Segment Open

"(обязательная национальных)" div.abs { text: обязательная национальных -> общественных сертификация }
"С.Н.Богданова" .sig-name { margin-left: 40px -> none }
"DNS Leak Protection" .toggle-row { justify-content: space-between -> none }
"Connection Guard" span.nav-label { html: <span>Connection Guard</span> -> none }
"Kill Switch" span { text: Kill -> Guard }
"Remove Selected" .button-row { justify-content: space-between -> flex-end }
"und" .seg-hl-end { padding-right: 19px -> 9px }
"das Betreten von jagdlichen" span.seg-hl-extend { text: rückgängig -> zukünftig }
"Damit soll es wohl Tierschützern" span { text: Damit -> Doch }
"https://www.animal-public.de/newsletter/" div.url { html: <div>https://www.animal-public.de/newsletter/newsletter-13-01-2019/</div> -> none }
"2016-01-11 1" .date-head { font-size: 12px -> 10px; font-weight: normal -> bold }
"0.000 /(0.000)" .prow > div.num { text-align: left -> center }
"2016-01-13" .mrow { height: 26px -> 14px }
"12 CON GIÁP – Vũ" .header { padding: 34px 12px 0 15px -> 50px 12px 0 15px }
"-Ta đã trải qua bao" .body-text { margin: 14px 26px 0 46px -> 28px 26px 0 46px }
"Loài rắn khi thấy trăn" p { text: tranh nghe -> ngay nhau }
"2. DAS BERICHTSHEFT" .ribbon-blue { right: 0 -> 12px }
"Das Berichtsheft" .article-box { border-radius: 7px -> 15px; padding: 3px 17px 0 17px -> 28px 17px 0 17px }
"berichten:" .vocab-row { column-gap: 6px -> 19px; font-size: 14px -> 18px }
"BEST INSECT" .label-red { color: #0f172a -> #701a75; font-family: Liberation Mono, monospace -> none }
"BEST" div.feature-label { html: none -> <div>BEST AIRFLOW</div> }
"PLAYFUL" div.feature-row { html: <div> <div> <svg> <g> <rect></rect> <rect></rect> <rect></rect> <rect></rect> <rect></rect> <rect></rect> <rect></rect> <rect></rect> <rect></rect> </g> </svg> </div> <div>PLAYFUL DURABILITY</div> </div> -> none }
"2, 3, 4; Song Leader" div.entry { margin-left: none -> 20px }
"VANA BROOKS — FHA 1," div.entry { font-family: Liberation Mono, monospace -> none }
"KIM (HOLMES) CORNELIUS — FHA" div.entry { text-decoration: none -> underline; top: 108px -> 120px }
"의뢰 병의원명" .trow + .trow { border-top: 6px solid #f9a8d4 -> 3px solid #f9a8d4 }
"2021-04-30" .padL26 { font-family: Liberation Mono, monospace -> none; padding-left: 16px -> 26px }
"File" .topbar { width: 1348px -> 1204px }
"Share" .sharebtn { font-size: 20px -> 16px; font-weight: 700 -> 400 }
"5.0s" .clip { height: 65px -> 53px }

Segment Closed

Task => Word for word, every record must be given again.

Answer =>
"(обязательная национальных)" div.abs { text: обязательная национальных -> общественных сертификация }
"С.Н.Богданова" .sig-name { margin-left: 40px -> none }
"DNS Leak Protection" .toggle-row { justify-content: space-between -> none }
"Connection Guard" span.nav-label { html: <span>Connection Guard</span> -> none }
"Kill Switch" span { text: Kill -> Guard }
"Remove Selected" .button-row { justify-content: space-between -> flex-end }
"und" .seg-hl-end { padding-right: 19px -> 9px }
"das Betreten von jagdlichen" span.seg-hl-extend { text: rückgängig -> zukünftig }
"Damit soll es wohl Tierschützern" span { text: Damit -> Doch }
"https://www.animal-public.de/newsletter/" div.url { html: <div>https://www.animal-public.de/newsletter/newsletter-13-01-2019/</div> -> none }
"2016-01-11 1" .date-head { font-size: 12px -> 10px; font-weight: normal -> bold }
"0.000 /(0.000)" .prow > div.num { text-align: left -> center }
"2016-01-13" .mrow { height: 26px -> 14px }
"12 CON GIÁP – Vũ" .header { padding: 34px 12px 0 15px -> 50px 12px 0 15px }
"-Ta đã trải qua bao" .body-text { margin: 14px 26px 0 46px -> 28px 26px 0 46px }
"Loài rắn khi thấy trăn" p { text: tranh nghe -> ngay nhau }
"2. DAS BERICHTSHEFT" .ribbon-blue { right: 0 -> 12px }
"Das Berichtsheft" .article-box { border-radius: 7px -> 15px; padding: 3px 17px 0 17px -> 28px 17px 0 17px }
"berichten:" .vocab-row { column-gap: 6px -> 19px; font-size: 14px -> 18px }
"BEST INSECT" .label-red { color: #0f172a -> #701a75; font-family: Liberation Mono, monospace -> none }
"BEST" div.feature-label { html: none -> <div>BEST AIRFLOW</div> }
"PLAYFUL" div.feature-row { html: <div> <div> <svg> <g> <rect></rect> <rect></rect> <rect></rect> <rect></rect> <rect></rect> <rect></rect> <rect></rect> <rect></rect> <rect></rect> </g> </svg> </div> <div>PLAYFUL DURABILITY</div> </div> -> none }
"2, 3, 4; Song Leader" div.entry { margin-left: none -> 20px }
"VANA BROOKS — FHA 1," div.entry { font-family: Liberation Mono, monospace -> none }
"KIM (HOLMES) CORNELIUS — FHA" div.entry { text-decoration: none -> underline; top: 108px -> 120px }
"의뢰 병의원명" .trow + .trow { border-top: 6px solid #f9a8d4 -> 3px solid #f9a8d4 }
"2021-04-30" .padL26 { font-family: Liberation Mono, monospace -> none; padding-left: 16px -> 26px }
"File" .topbar { width: 1348px -> 1204px }
"Share" .sharebtn { font-size: 20px -> 16px; font-weight: 700 -> 400 }
"5.0s" .clip { height: 65px -> 53px }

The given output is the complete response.